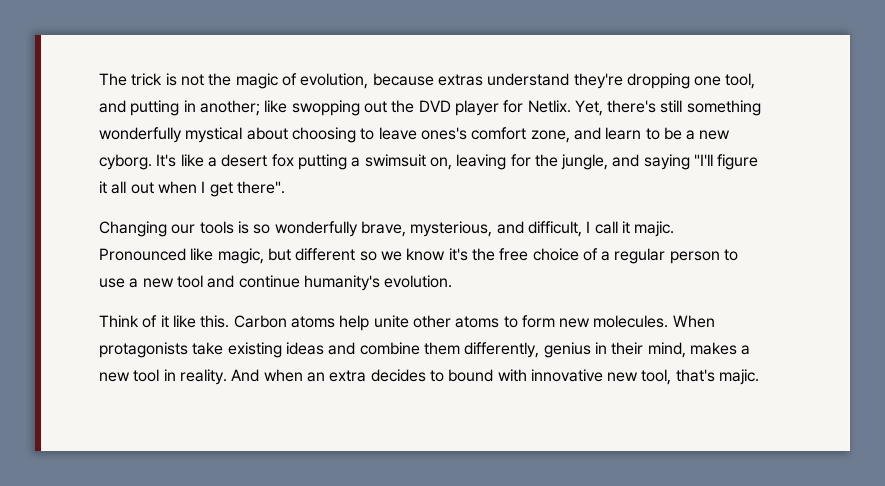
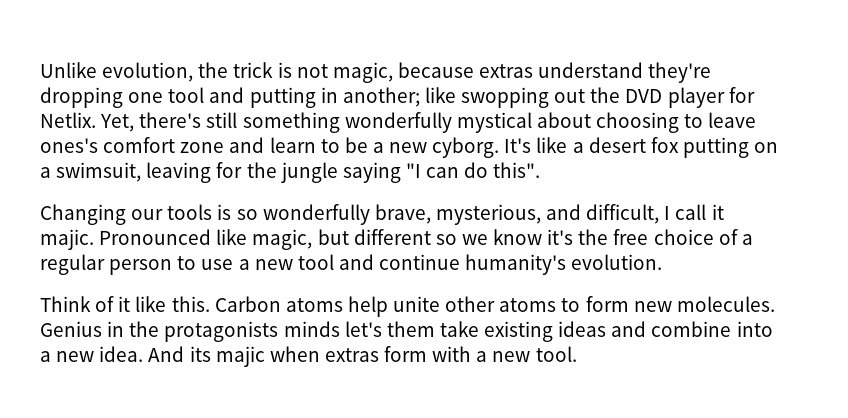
[99,73,369,89] The trick is not the magic of evolution, -> [40,62,393,83] Unlike evolution, the trick is not magic,
[725,73,756,89] tool, -> [168,87,205,103] tool
[530,130,570,143] zone, -> [180,142,225,153] zone
[351,154,759,170] [99,181,285,197] a swimsuit on, leaving for the jungle, and saying "I'll figure it all out when I get there". -> [754,142,779,153] [40,162,541,183] on a swimsuit, leaving for the jungle saying "I can do this".
[672,315,715,328] [99,342,188,358] When protagonists -> [40,321,435,342] Genius in the protagonists minds let's them
[423,342,751,358] [99,369,760,385] them differently, genius in their mind, makes a new tool in reality. And when an extra decides to bound with innovative new tool, that's majic. -> [736,321,773,337] [40,346,577,367] into a new idea. And its majic when extras form with a new tool.

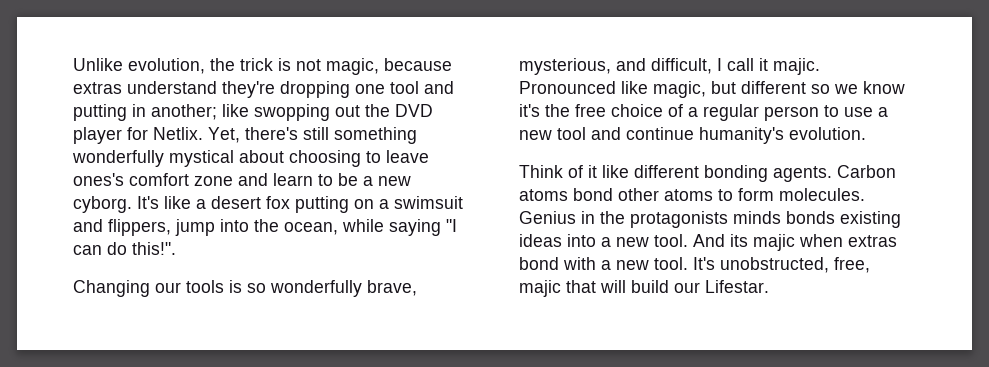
[56,162,338,183] swimsuit, leaving for the jungle -> [394,196,463,209] [73,219,384,236] swimsuit and flippers, jump into the ocean, while
[493,162,541,178] this". -> [132,242,176,255] this!".
[171,296,441,317] this. Carbon atoms help unite -> [634,165,896,182] [519,188,613,201] different bonding agents. Carbon atoms bond
[633,301,672,312] new -> (774, 194) none
[344,321,732,342] let's them take existing ideas and combine -> [786,211,901,228] [519,234,562,247] bonds existing ideas
[99,346,144,362] idea. -> [654,234,688,247] tool.
[384,346,428,362] form -> [519,257,559,270] bond
(577, 354) none -> [693,257,870,273] [519,280,769,297] It's unobstructed, free, majic that will build our Lifestar.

___

For the word "none", count the lines of the listing above that hold it; the number alone is the answer.

▶ Solution to this problem
2